§ EXERCISE REQUIREMENTS: Please print the entries below exactly, from the line with "none -> <div>from" through the line with "none -> <div>ensures", including both of those lines and leaving out all others.

§ ENTRIES SUPPLIED:
==========

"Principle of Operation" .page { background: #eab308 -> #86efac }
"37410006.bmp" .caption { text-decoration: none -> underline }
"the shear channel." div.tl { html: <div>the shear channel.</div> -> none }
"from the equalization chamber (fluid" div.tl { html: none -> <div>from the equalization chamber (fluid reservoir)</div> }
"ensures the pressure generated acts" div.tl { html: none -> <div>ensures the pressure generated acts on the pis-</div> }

==========

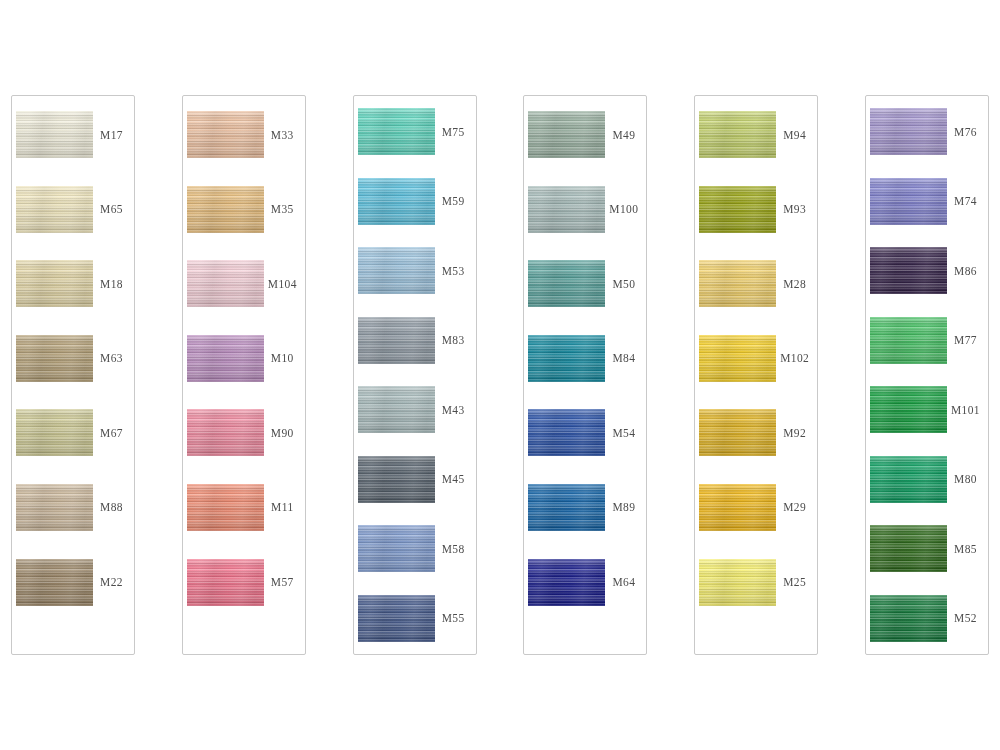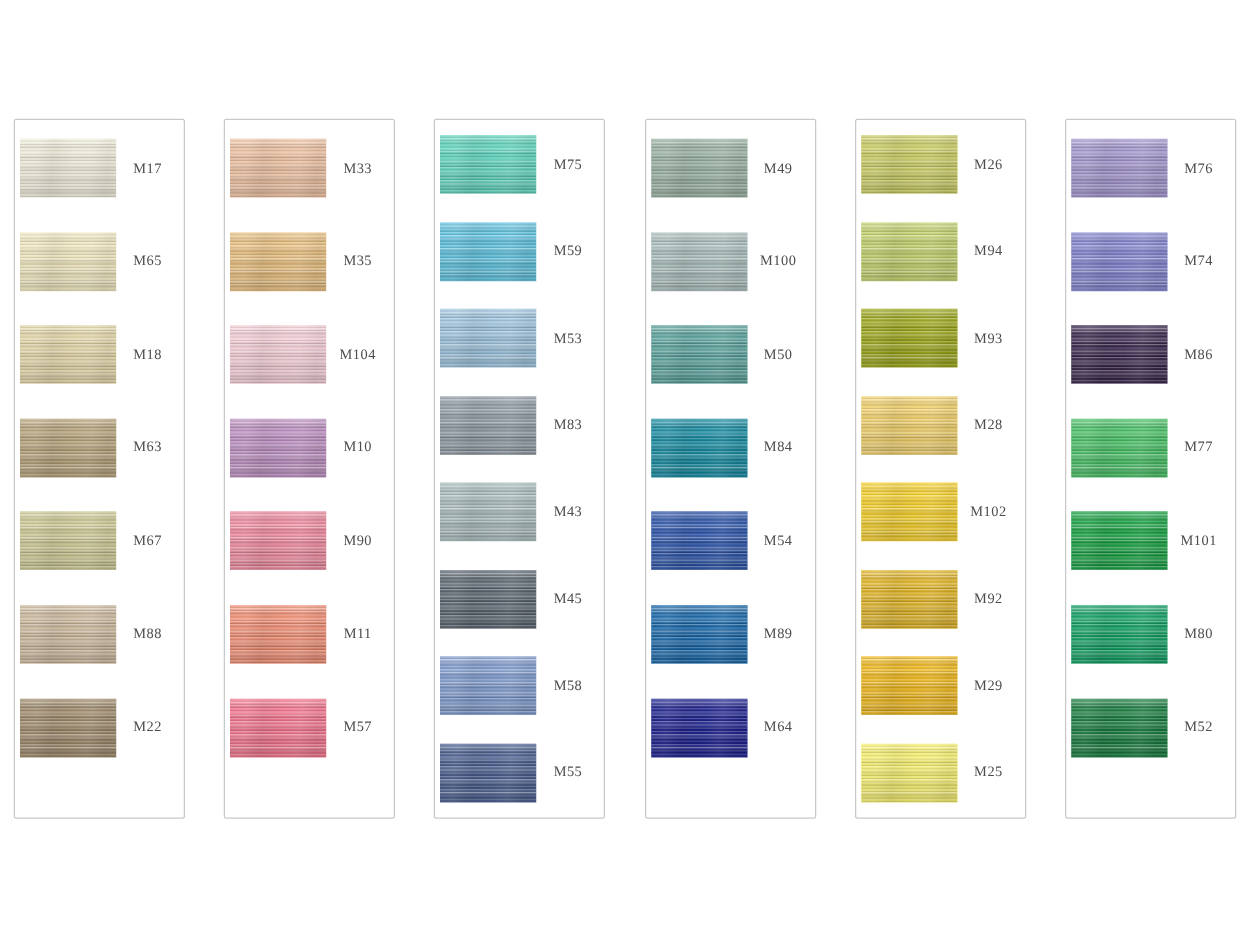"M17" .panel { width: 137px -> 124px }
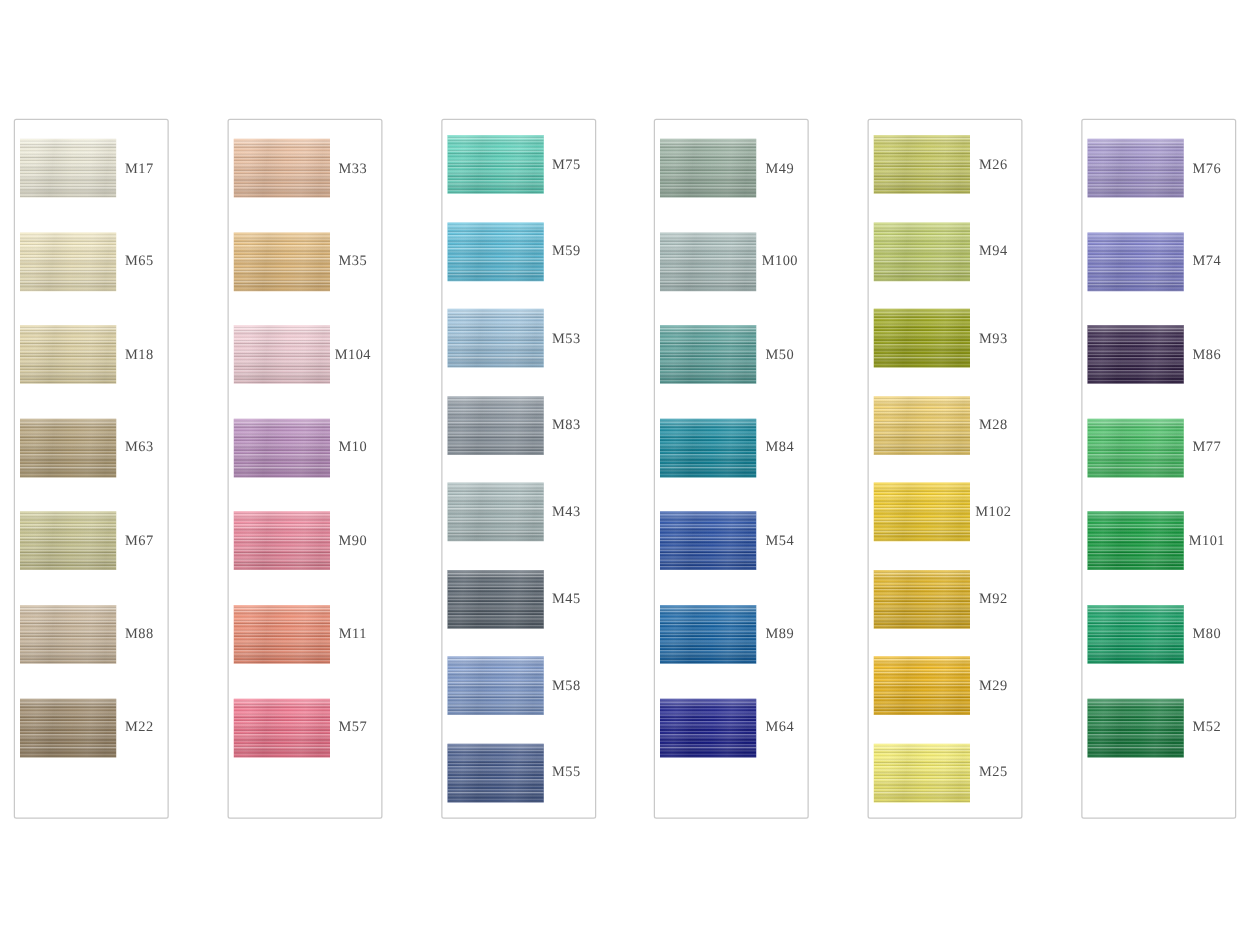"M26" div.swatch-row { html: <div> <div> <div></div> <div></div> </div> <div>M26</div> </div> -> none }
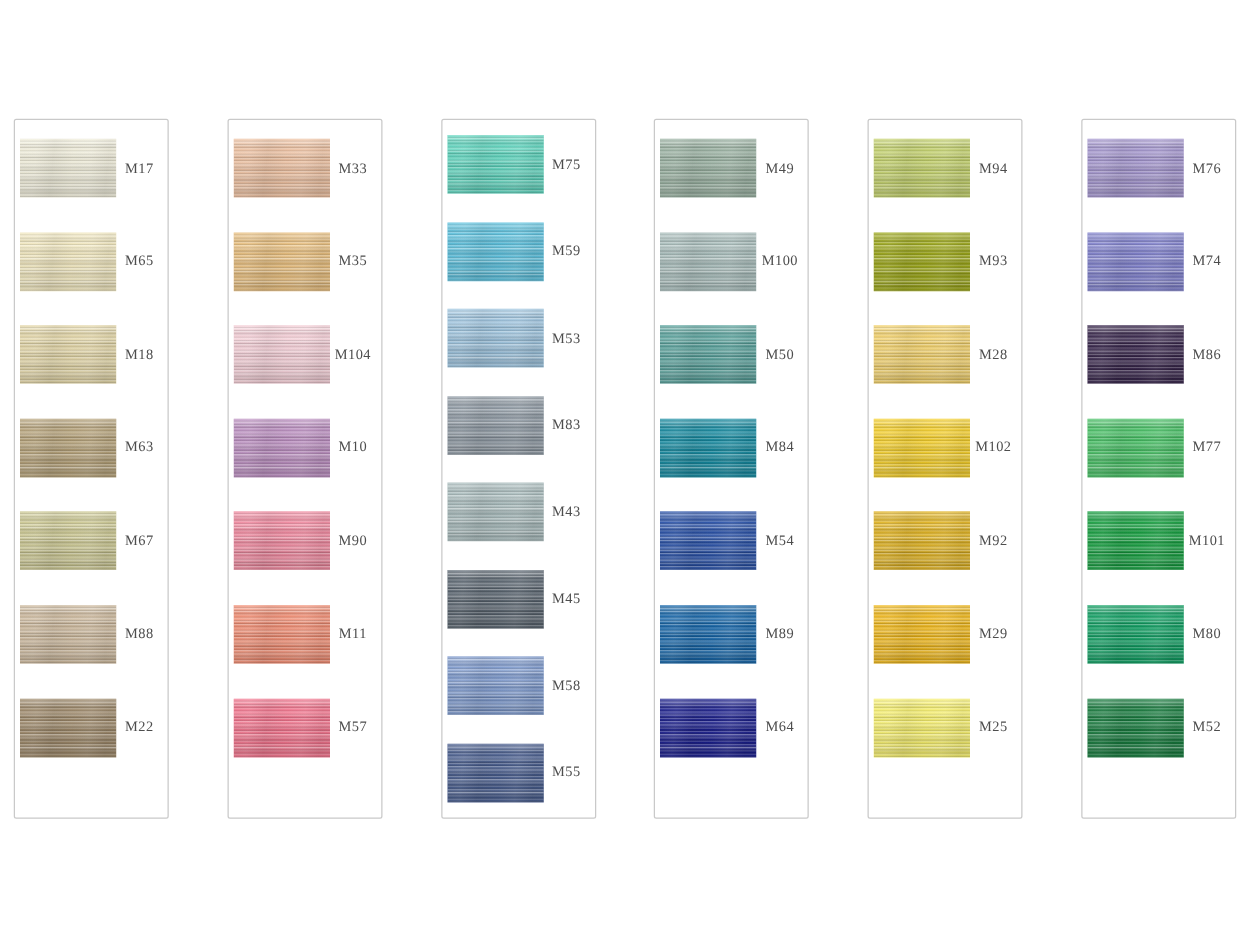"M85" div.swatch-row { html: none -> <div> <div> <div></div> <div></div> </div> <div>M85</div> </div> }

==========

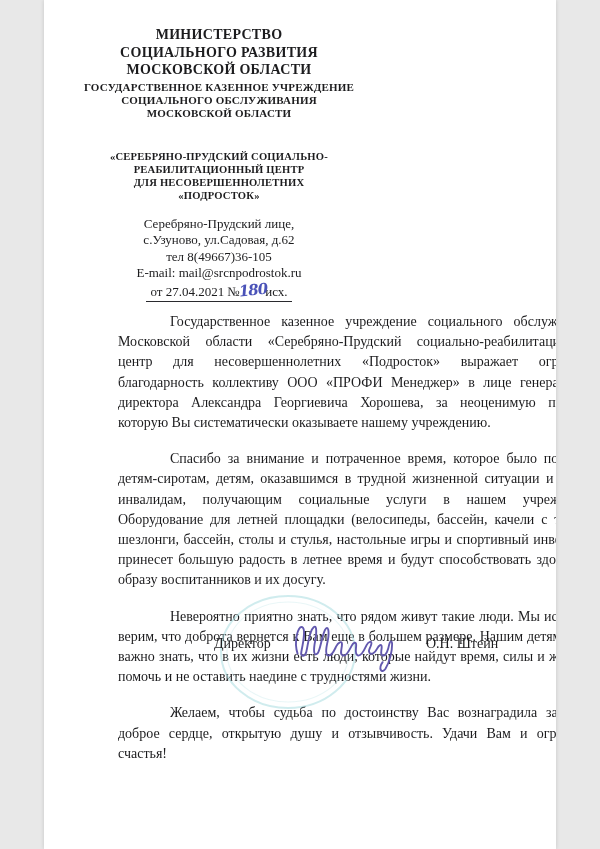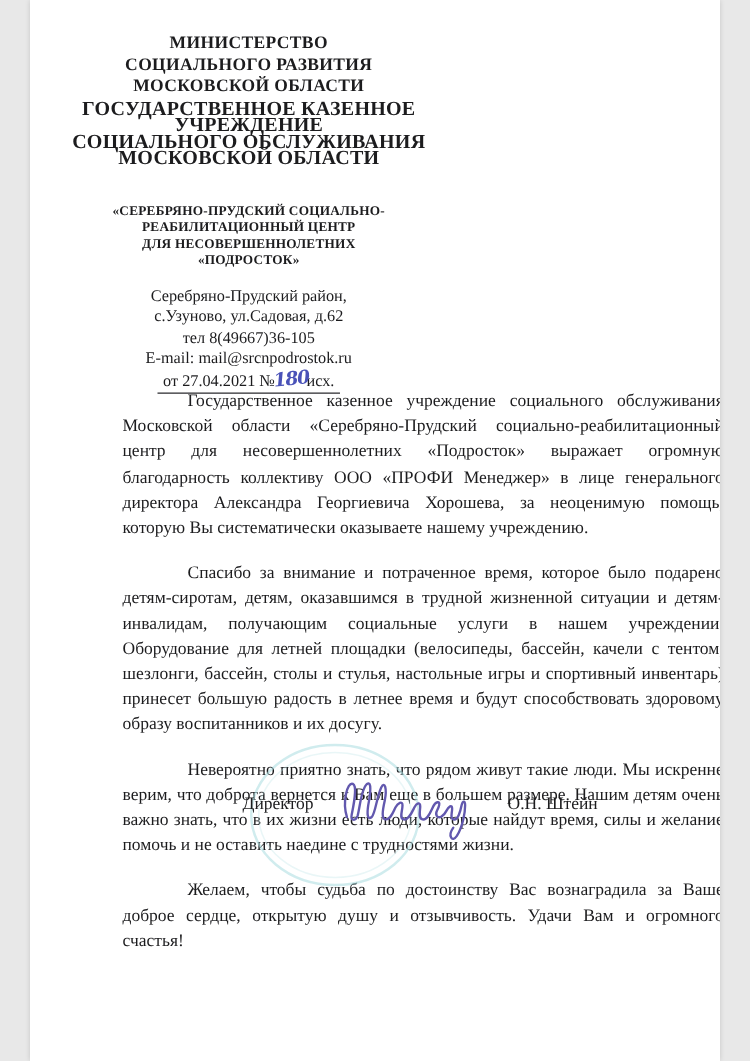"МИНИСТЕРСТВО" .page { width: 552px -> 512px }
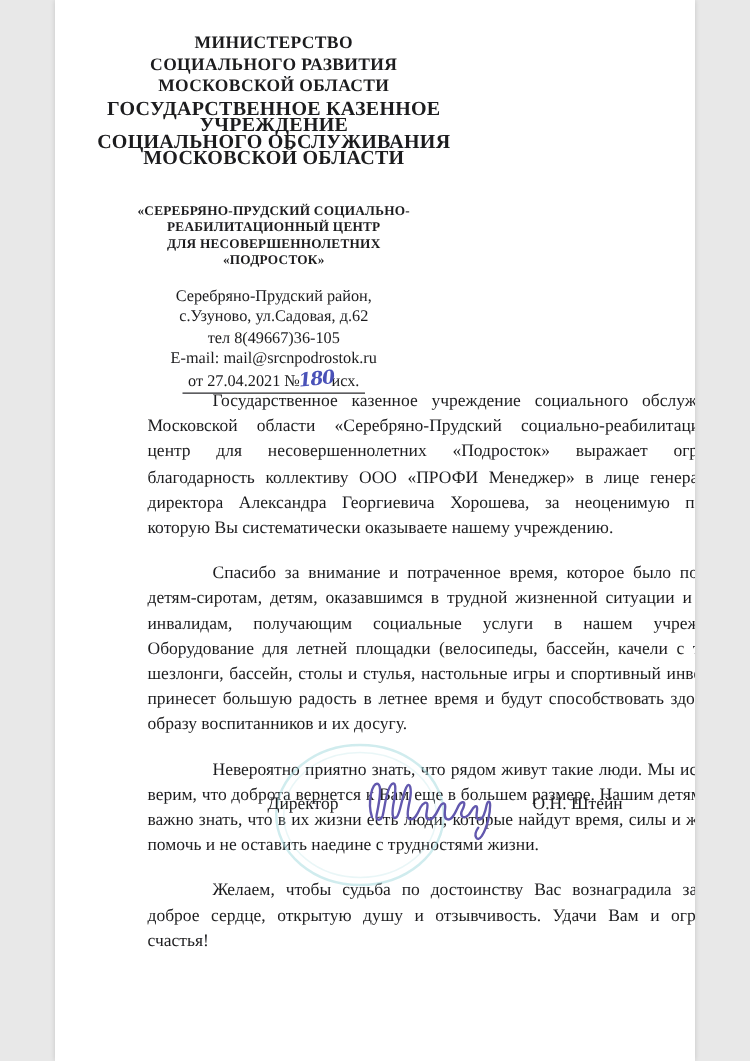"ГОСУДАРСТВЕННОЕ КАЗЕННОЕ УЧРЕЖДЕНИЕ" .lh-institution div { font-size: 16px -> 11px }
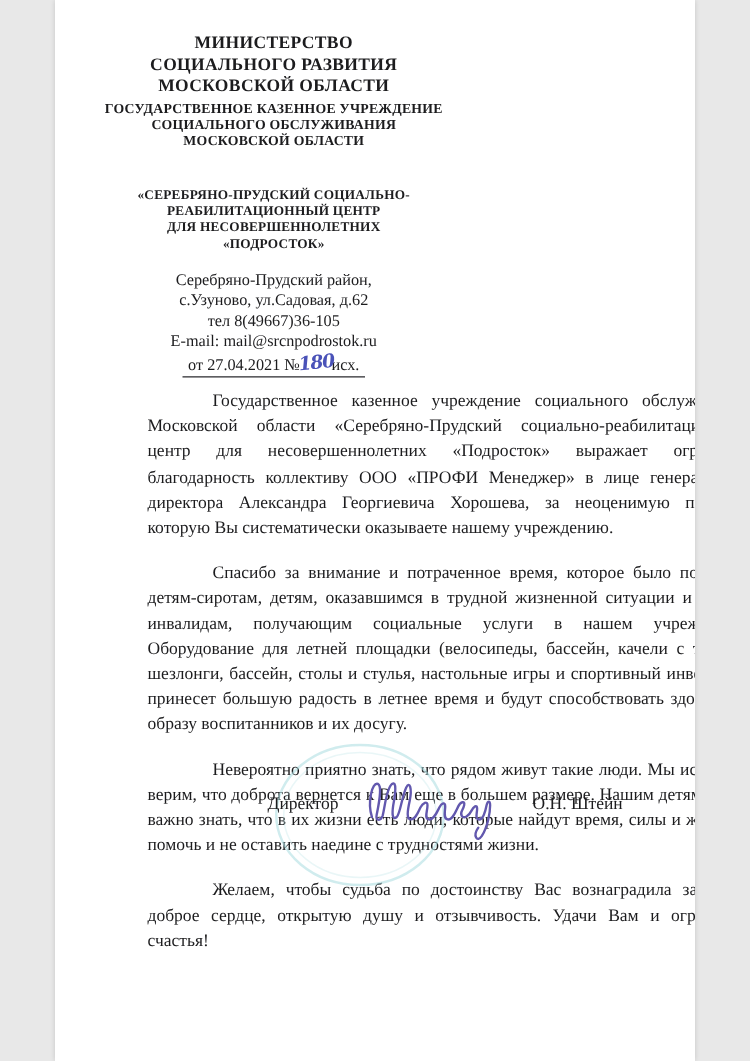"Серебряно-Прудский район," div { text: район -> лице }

==========

§ WRITTEN RESPONSE:
"from the equalization chamber (fluid" div.tl { html: none -> <div>from the equalization chamber (fluid reservoir)</div> }
"ensures the pressure generated acts" div.tl { html: none -> <div>ensures the pressure generated acts on the pis-</div> }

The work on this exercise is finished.